§ REQUIRED ACTION
Your answer is the line containing "right -> center" plus every line after it through the end of the records, printed exactly and free of pictures.

§ DATA SHOWN

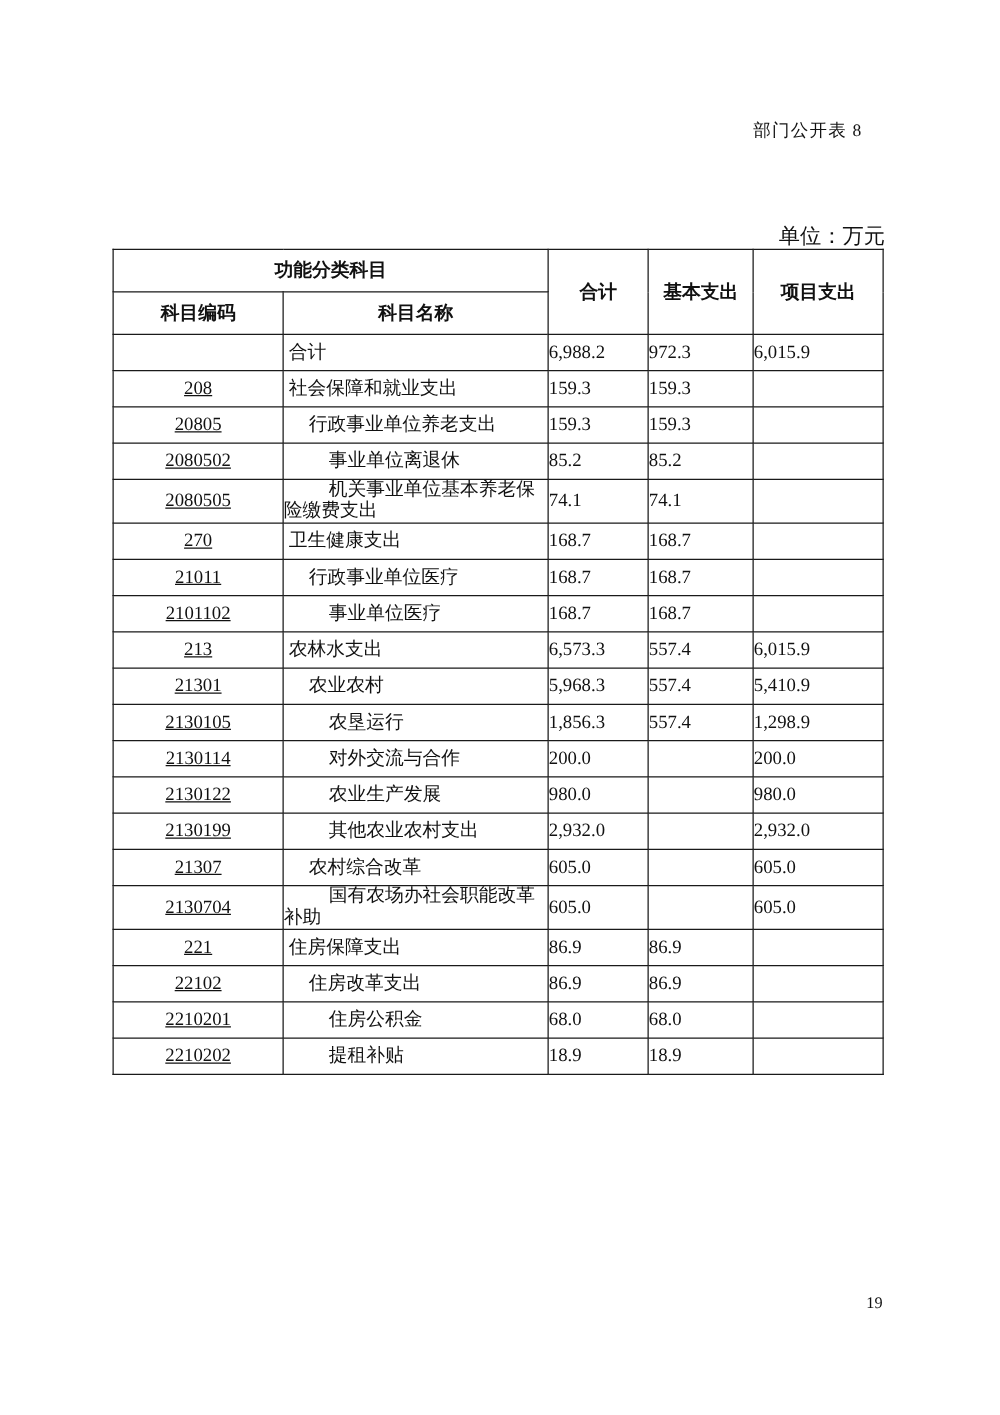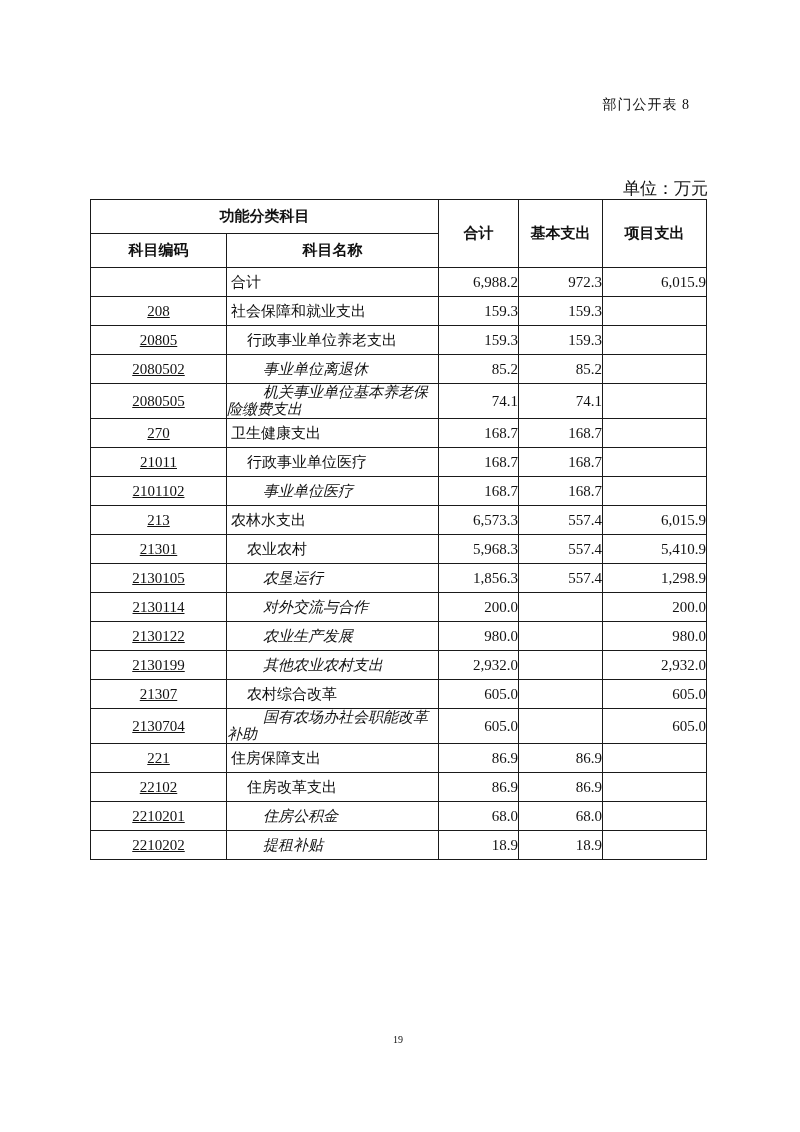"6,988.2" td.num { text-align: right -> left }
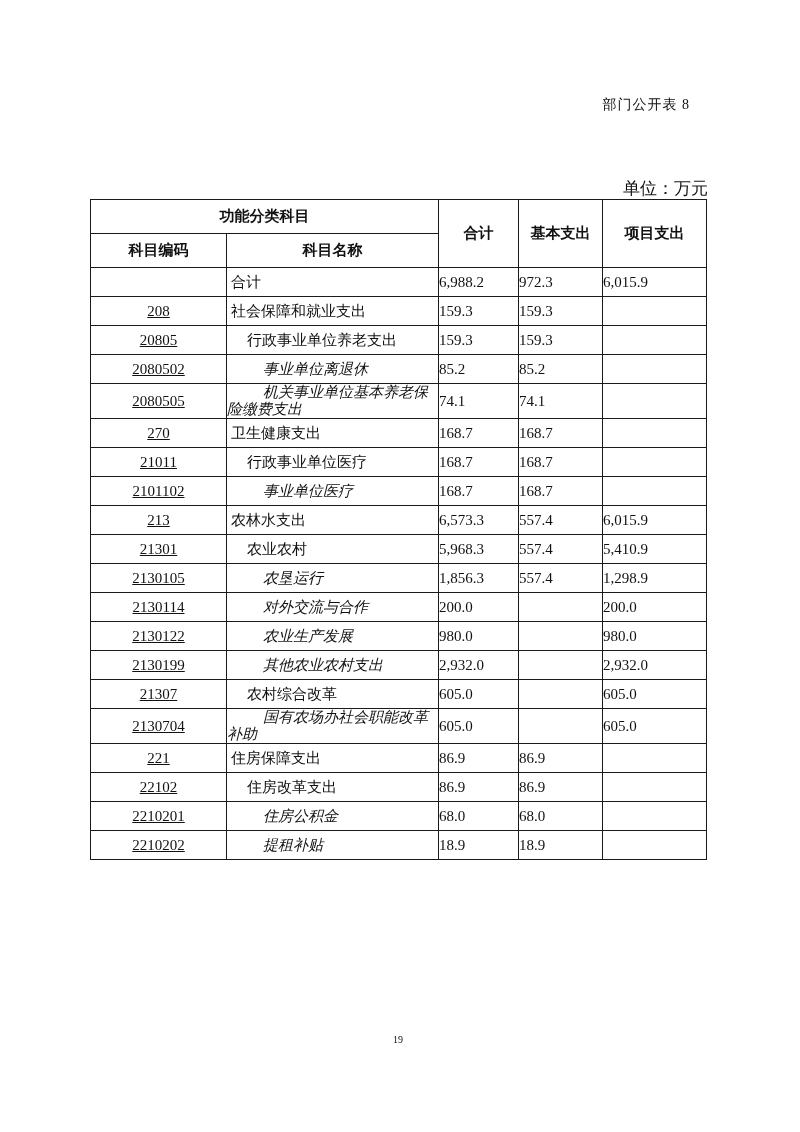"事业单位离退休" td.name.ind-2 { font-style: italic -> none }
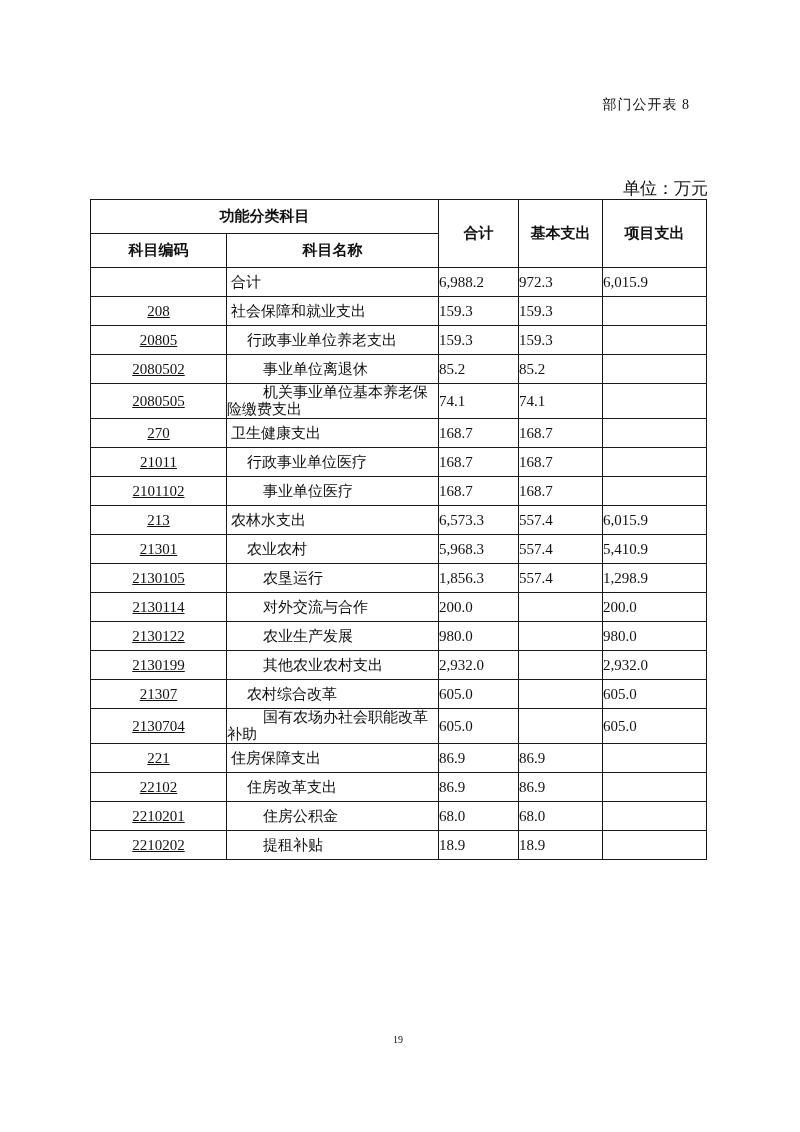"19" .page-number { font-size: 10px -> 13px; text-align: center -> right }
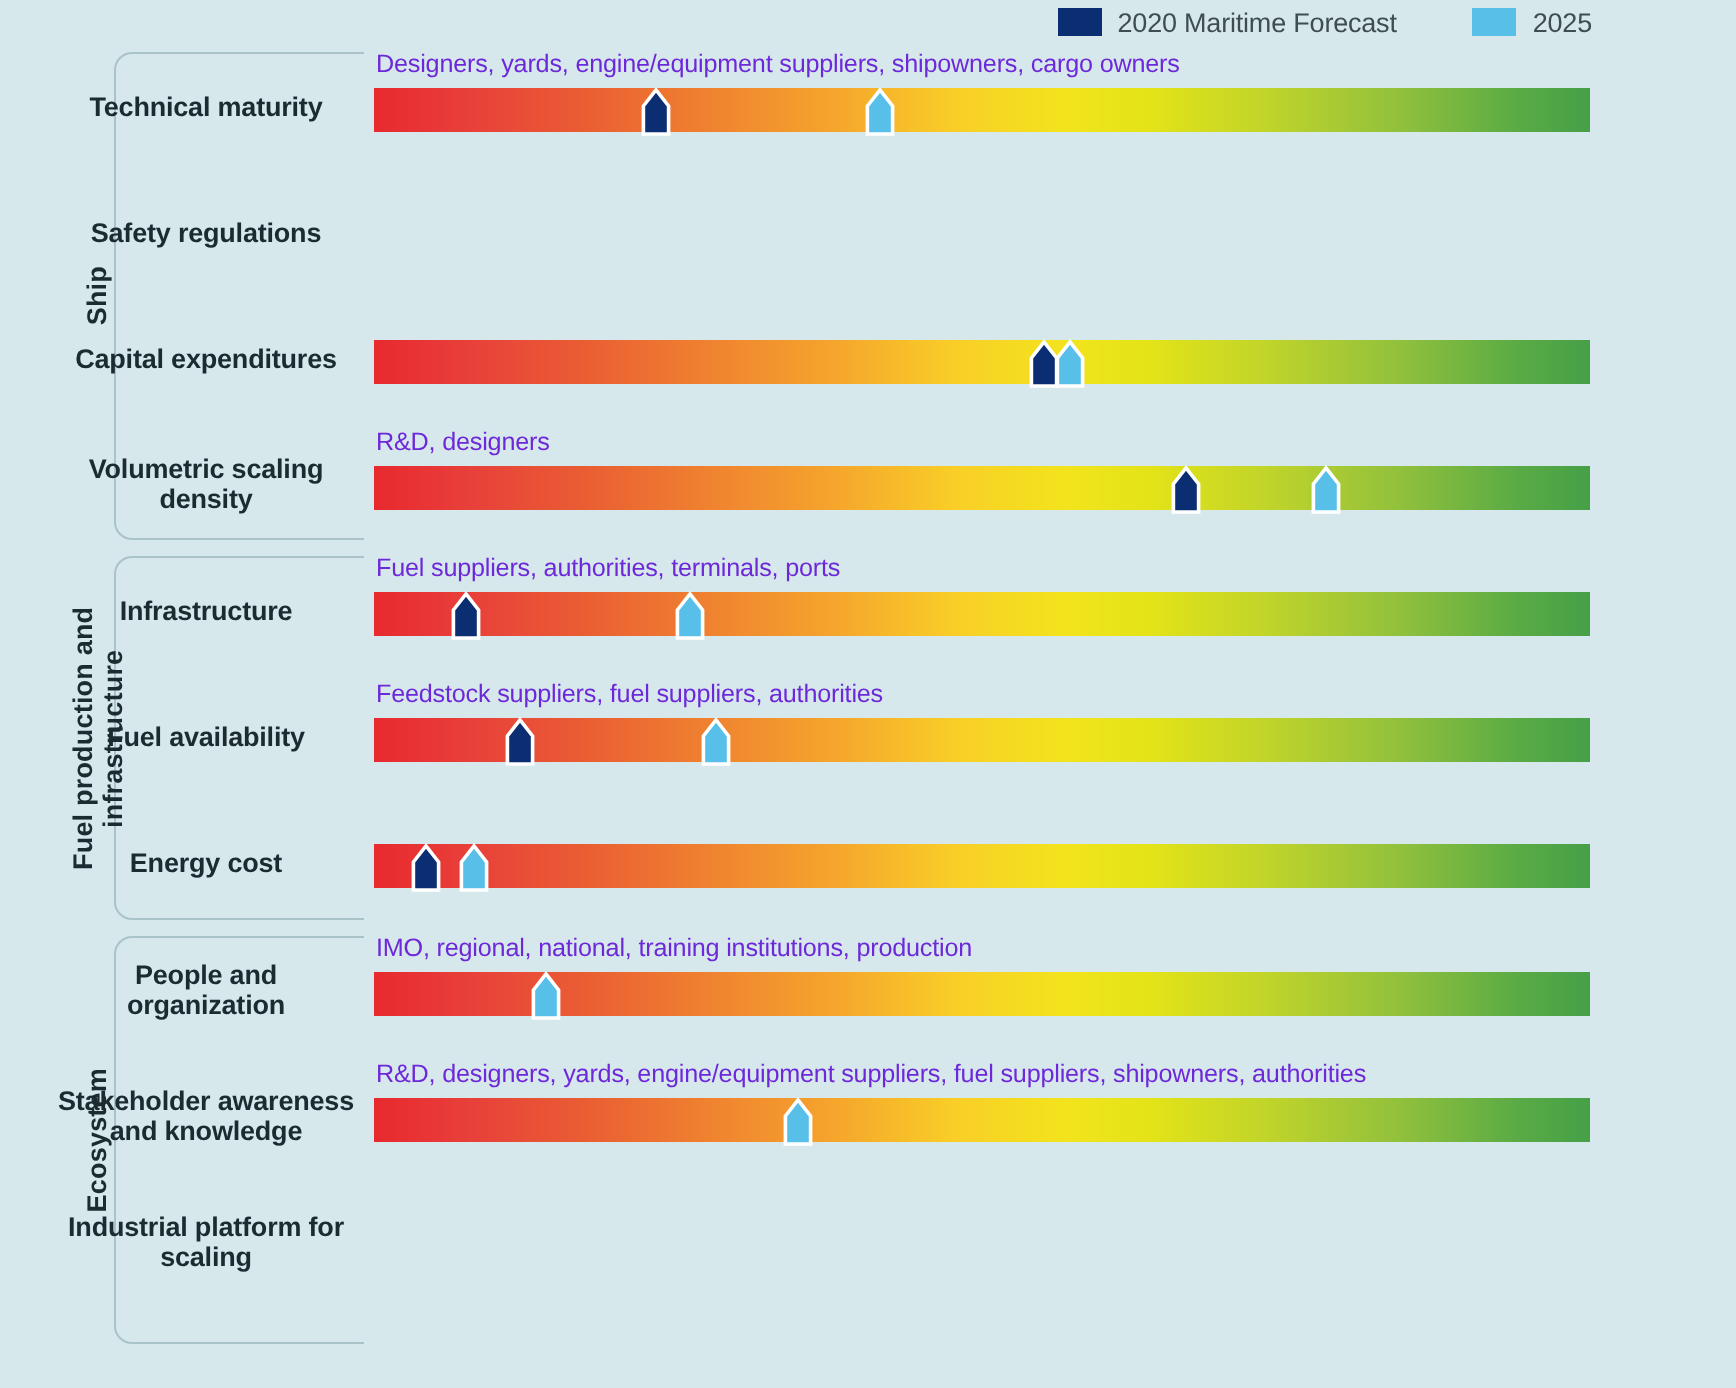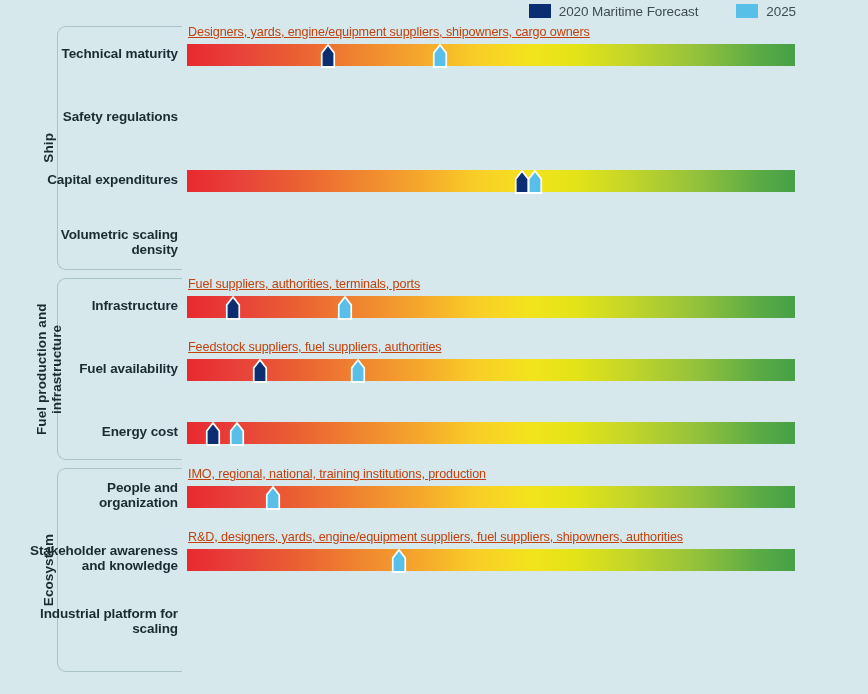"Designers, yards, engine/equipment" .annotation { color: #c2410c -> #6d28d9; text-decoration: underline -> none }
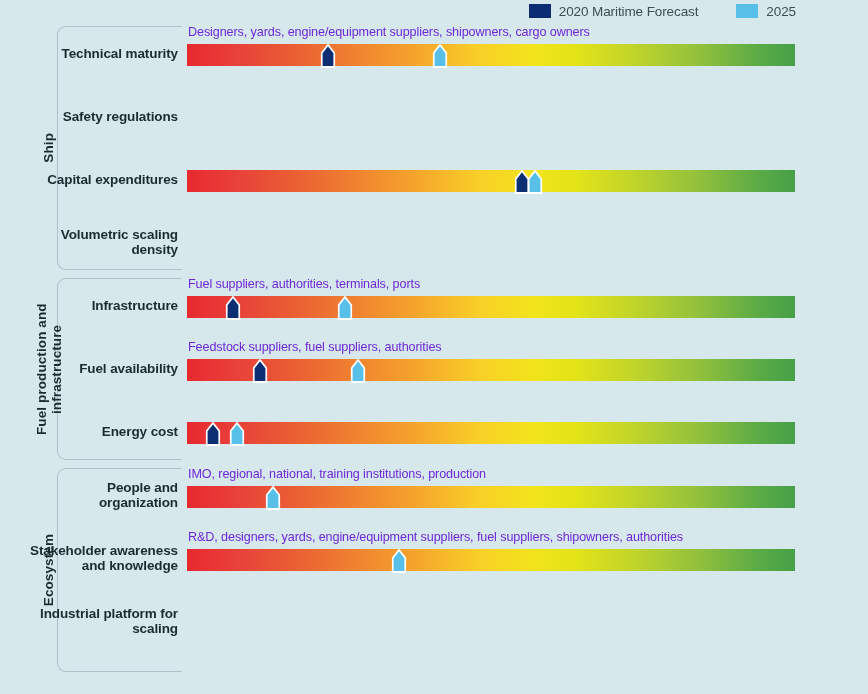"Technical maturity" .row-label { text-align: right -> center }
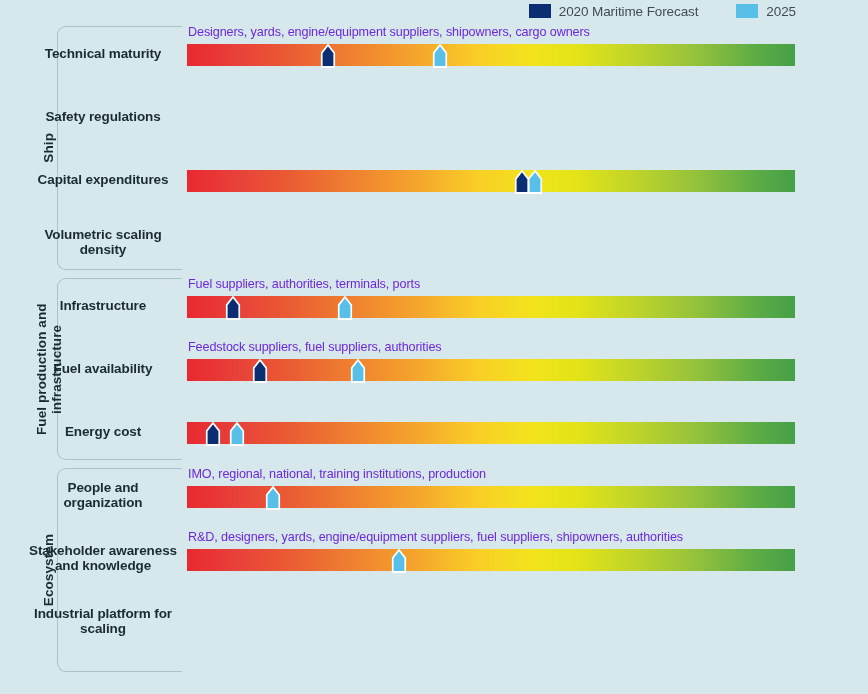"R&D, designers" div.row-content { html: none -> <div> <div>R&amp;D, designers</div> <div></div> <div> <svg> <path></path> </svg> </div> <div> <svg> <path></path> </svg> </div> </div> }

§ ANSWER FOR THIS EXERCISE
"Technical maturity" .row-label { text-align: right -> center }
"R&D, designers" div.row-content { html: none -> <div> <div>R&amp;D, designers</div> <div></div> <div> <svg> <path></path> </svg> </div> <div> <svg> <path></path> </svg> </div> </div> }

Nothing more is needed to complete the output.